— What is being asked —
Of the lines below, copy those that hold the word "Abra".

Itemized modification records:
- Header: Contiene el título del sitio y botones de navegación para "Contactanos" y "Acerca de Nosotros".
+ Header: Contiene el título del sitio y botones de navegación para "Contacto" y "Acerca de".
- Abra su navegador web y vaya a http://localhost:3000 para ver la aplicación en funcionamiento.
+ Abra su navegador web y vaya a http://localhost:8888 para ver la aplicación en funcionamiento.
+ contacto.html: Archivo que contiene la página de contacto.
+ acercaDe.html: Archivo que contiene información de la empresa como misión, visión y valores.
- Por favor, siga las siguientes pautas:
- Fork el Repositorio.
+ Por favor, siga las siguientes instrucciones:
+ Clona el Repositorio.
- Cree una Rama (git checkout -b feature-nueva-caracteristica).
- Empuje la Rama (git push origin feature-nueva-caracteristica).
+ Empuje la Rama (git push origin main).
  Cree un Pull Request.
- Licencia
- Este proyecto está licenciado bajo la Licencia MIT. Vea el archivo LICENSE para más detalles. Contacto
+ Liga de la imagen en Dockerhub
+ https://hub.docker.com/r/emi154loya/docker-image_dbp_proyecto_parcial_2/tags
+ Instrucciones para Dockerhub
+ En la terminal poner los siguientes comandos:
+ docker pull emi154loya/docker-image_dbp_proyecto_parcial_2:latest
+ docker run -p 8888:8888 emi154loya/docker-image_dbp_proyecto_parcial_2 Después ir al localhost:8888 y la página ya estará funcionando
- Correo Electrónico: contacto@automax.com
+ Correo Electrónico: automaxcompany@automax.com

---

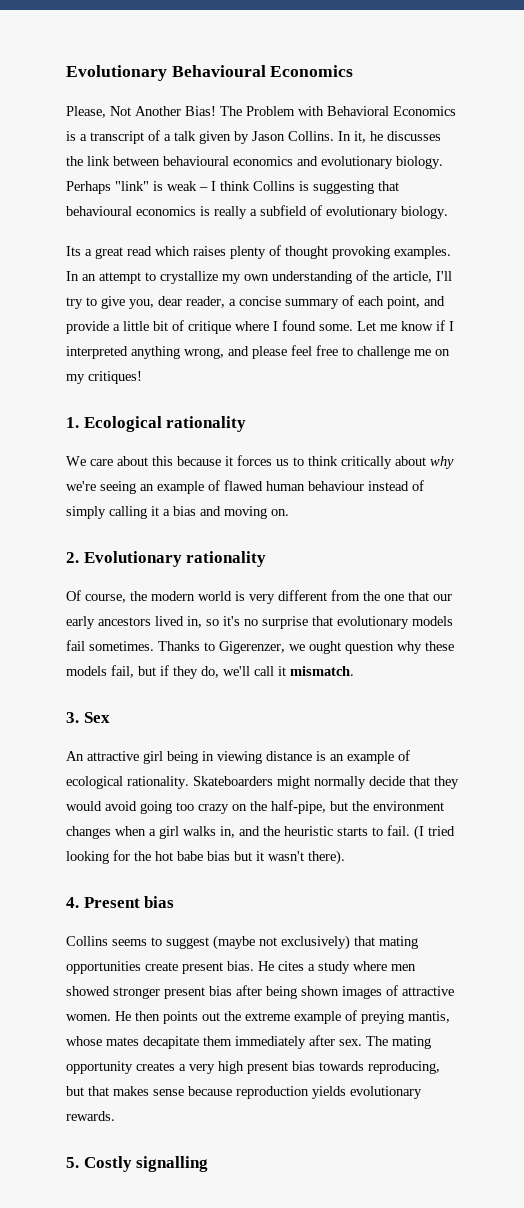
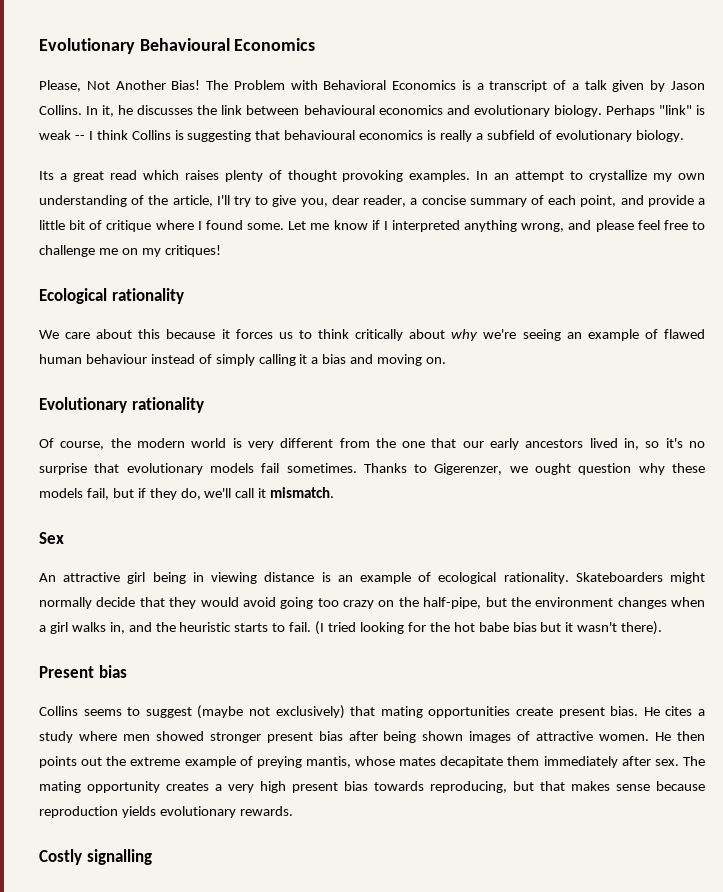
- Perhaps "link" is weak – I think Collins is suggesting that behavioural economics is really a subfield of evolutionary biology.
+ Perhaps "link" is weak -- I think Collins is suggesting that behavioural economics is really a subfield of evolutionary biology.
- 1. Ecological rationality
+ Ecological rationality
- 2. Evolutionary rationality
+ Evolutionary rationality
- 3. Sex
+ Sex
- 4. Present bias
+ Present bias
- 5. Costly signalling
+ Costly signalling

— The answer —
- Abra su navegador web y vaya a http://localhost:3000 para ver la aplicación en funcionamiento.
+ Abra su navegador web y vaya a http://localhost:8888 para ver la aplicación en funcionamiento.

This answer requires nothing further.